:: DIRECTIONS ::
Leave the pictures out, and repeat exactly each line from the one that holds "-27,7 +27,7 @@" through the final line of the entries below.

[Web interface edit records]
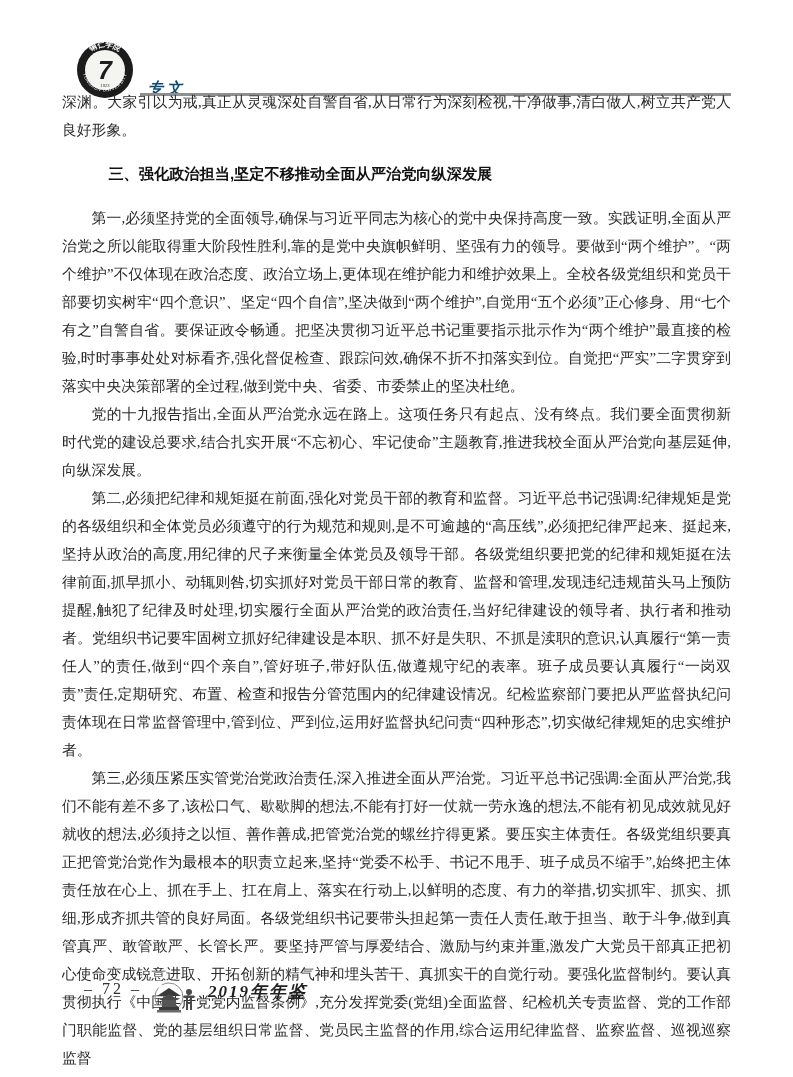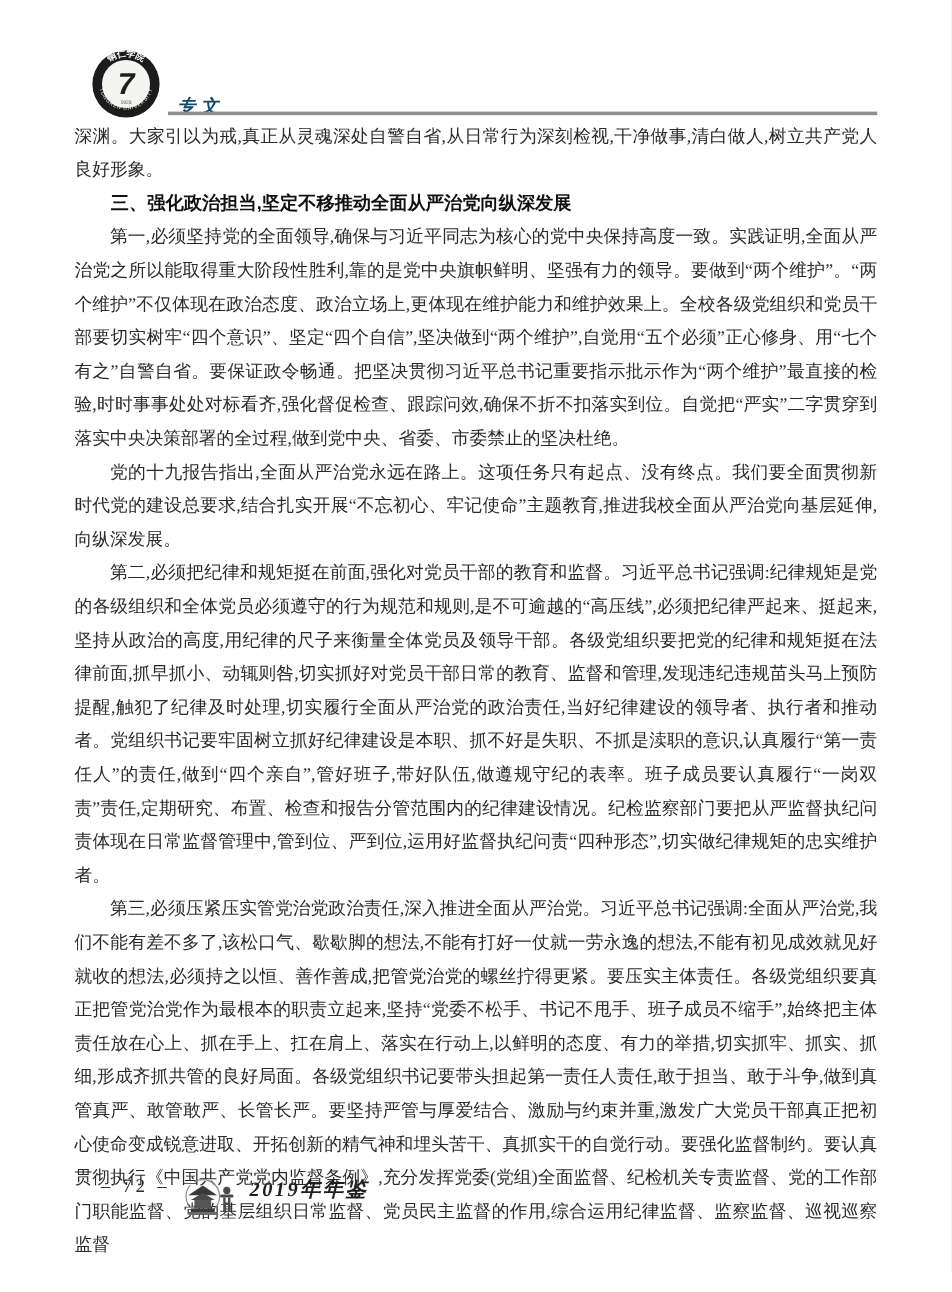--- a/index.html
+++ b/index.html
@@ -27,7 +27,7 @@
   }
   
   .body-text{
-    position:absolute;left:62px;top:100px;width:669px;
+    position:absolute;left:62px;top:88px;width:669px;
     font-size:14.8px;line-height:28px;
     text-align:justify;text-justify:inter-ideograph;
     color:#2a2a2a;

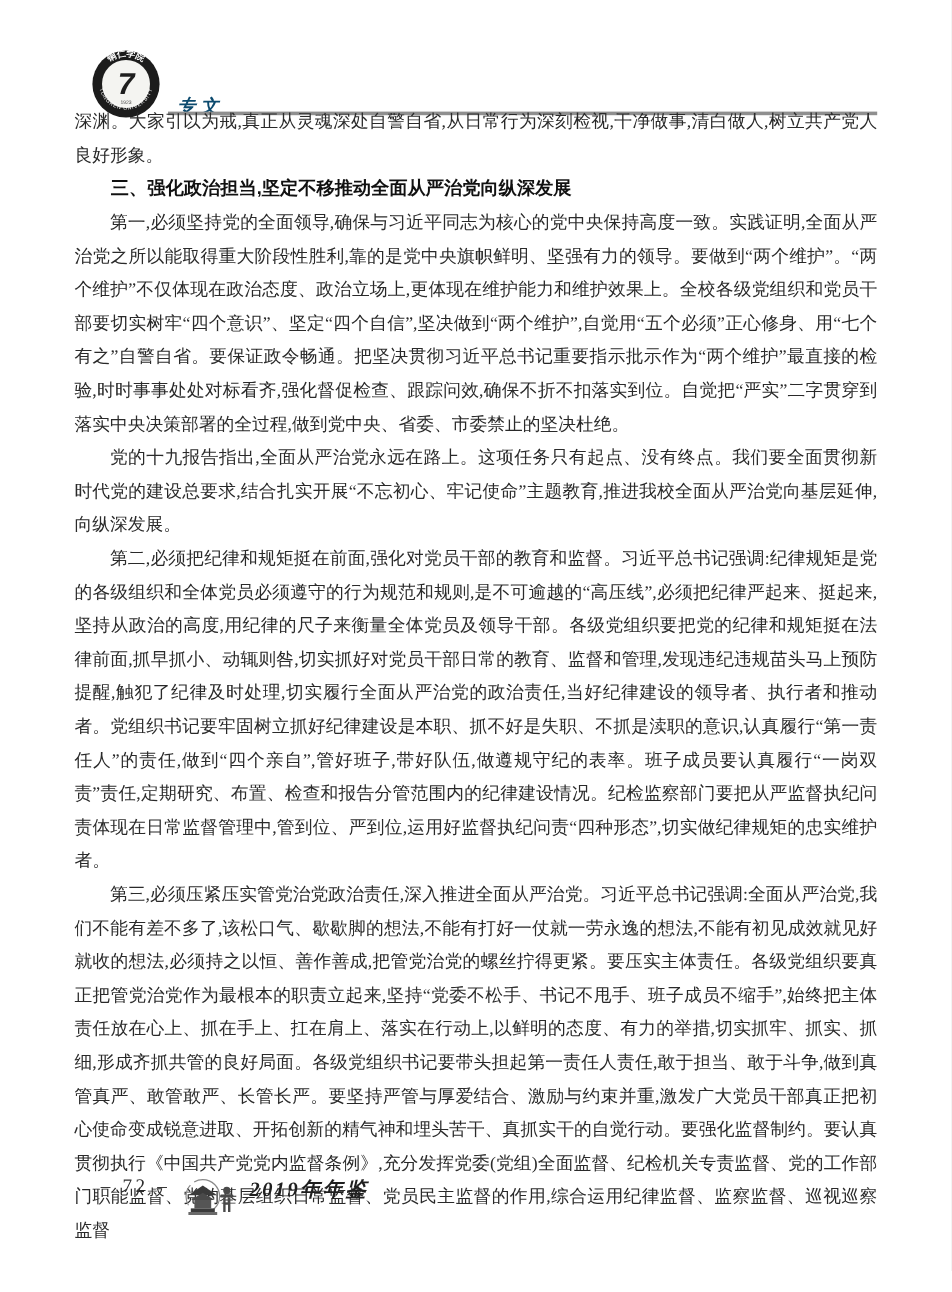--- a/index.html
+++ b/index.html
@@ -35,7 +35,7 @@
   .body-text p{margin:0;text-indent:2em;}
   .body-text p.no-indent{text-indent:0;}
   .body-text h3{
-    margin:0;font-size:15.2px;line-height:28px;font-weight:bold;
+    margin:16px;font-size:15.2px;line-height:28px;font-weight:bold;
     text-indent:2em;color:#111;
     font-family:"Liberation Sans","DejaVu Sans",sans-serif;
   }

:: RESULT ::
@@ -27,7 +27,7 @@
   }
   
   .body-text{
-    position:absolute;left:62px;top:100px;width:669px;
+    position:absolute;left:62px;top:88px;width:669px;
     font-size:14.8px;line-height:28px;
     text-align:justify;text-justify:inter-ideograph;
     color:#2a2a2a;

--- a/index.html
+++ b/index.html
@@ -35,7 +35,7 @@
   .body-text p{margin:0;text-indent:2em;}
   .body-text p.no-indent{text-indent:0;}
   .body-text h3{
-    margin:0;font-size:15.2px;line-height:28px;font-weight:bold;
+    margin:16px;font-size:15.2px;line-height:28px;font-weight:bold;
     text-indent:2em;color:#111;
     font-family:"Liberation Sans","DejaVu Sans",sans-serif;
   }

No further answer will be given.